‘Esta Terra Selvagem’ mostra a São Paulo que queremos esconder
De tão impactante, houve — e ainda há — quem duvidasse que o romance tivesse mesmo sido escrito por uma estreante
Um boliviano e sua mulher violentamente espancados e queimados vivos na Zona Norte de São Paulo. Um casal de lésbicas encontrado desfigurado no porta-malas de um carro parado próximo à Avenida Rebouças. Um índio incendiado em plena Praça da República, no Centro. Um homossexual trucidado e morto por asfixia em seu próprio apartamento, perto da Consolação. Imigrantes haitianos brutalmente assassinados no bairro do Glicério. Sim, esses acontecimentos parecem ter saído do noticiário policial cotidiano, mas são a força motriz do romance de estreia de Isabel Moustakas, Esta Terra Selvagem (Companhia das Letras, 120 páginas, 34,90 reais).
Na narrativa ágil e sem firulas de linguagem, os crimes hediondos com motivação eugenista pipocam aqui e acolá na capital paulista, mas a polícia parece não se dar conta de que eles possam estar todos ligados. É aí que entra a figura do protagonista João, um jornalista policial que passa a seguir a trilha dos assassinatos racistas. A partir de um caso envolvendo o suicídio de uma das vítimas que escapara viva (mas traumatizada) das mãos dos algozes, João puxa o fio de um novelo sinistro que envolve um grupo de extermínio nazista frio, organizado e extremamente violento.
Muito verossímil, com descrições de crimes que realmente poderiam ter acontecido (ou mesmo já aconteceram), a história passeia velozmente pela geografia da cidade que é comum para muitos paulistanos. Quem mora em São Paulo, há de reconhecer algum ou vários dos lugares citados: uma escola estadual na rua Carlos Weber, na Zona Norte; uma papelaria na rua João Ramalho, em Perdizes; uma sapataria na rua Nestor Pestana, no centro; bares na rua Augusta… São locais corriqueiros, mas que dão força narrativa para a história realista que a autora constrói.
A investigação conduzida por João também o leva a vislumbrar a faceta de São Paulo que tentamos esconder. O lado sujo, preconceituoso e raivoso da metrópole, que mesmo sendo constantemente varrido para debaixo do tapete, insiste em aparecer de vez em quando. Seja numa explosão de hostilidade como num assassinato de imigrantes, ou num simples travo de preconceito percebido em uma conversa banal.
De tão impactante, houve — e ainda há — quem duvidasse que o romance tivesse mesmo sido escrito por uma estreante.
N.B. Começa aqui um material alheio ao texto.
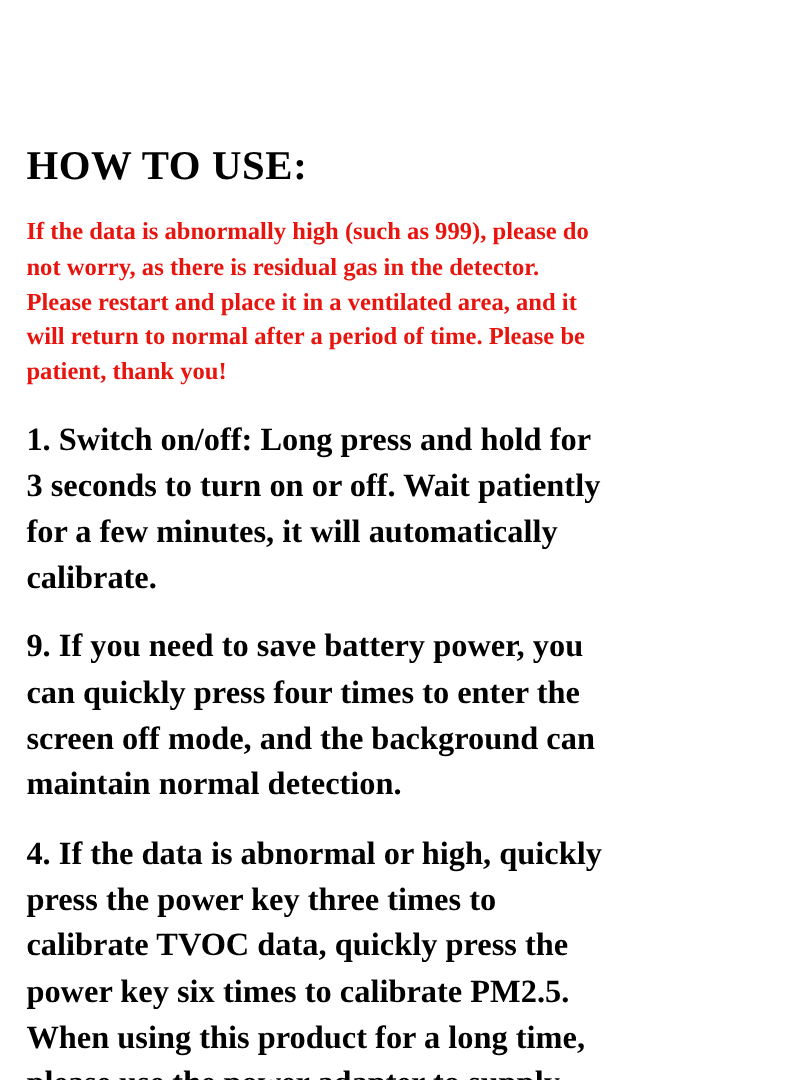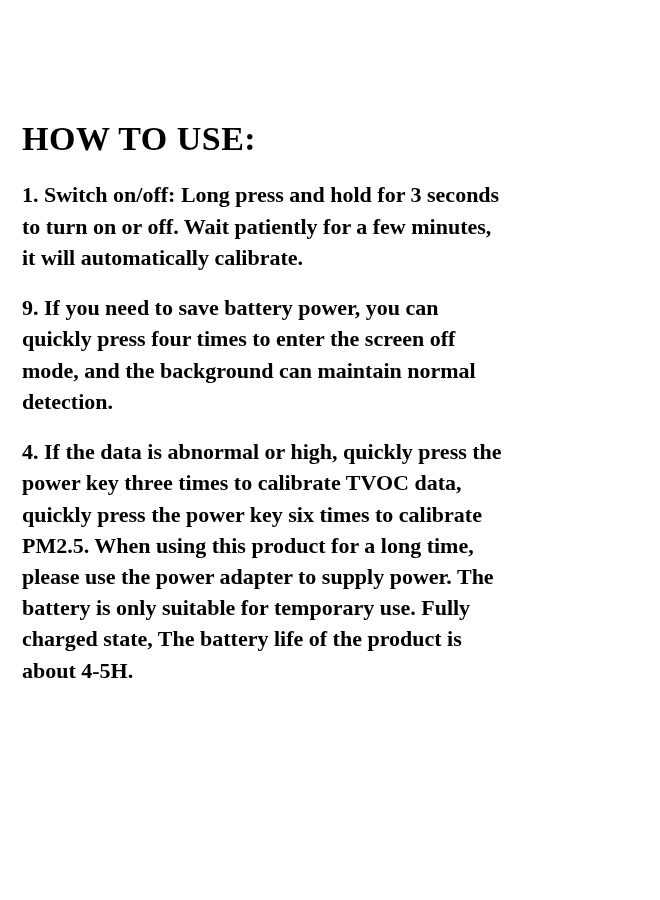--- a/index.html
+++ b/index.html
@@ -59,6 +59,7 @@
 
   <h1 class="doc-title">HOW TO USE:</h1>
 
+  <p class="warning-block">If the data is abnormally high (such as 999), please do not worry, as there is residual gas in the detector. Please restart and place it in a ventilated area, and it will return to normal after a period of time. Please be patient, thank you!</p>
 
   <p class="step">1. Switch on/off: Long press and hold for 3 seconds to turn on or off. Wait patiently for a few minutes, it will automatically calibrate.</p>
 

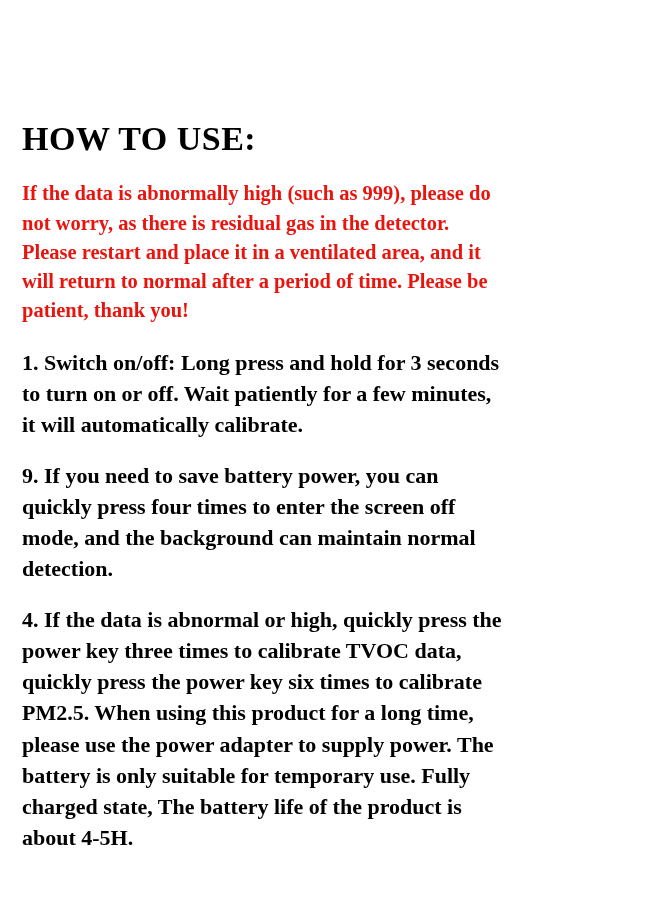--- a/index.html
+++ b/index.html
@@ -40,7 +40,7 @@
   .step {
     font-family: "Liberation Serif", serif;
     font-weight: bold;
-    font-size: 22px;
+    font-size: 27px;
     line-height: 1.42;
     color: #000000;
     margin: 0 0 19px 0;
O escritor Raphael Montes, em seu blog, escreveu: “a julgar pela maturidade do texto, é o pseudônimo de um autor experiente”. O próprio Montes tem seu suspeito: Rubem Fonseca teria voltado a ser publicado pela Companhia das Letras e reestreou na editora com um pseudônimo. Isabel deve ter gostado de ter sido confundida com um dos maiores escritores brasileiros. Advogada trabalhista de 39 anos, a autora não gosta de aparecer. Numa rara entrevista dada ao jornal O Estado de S.Paulo por e-mail, ela disse que escreveu seu livro em apenas onze dias e esse foi realmente seu début literário. Que venham outros.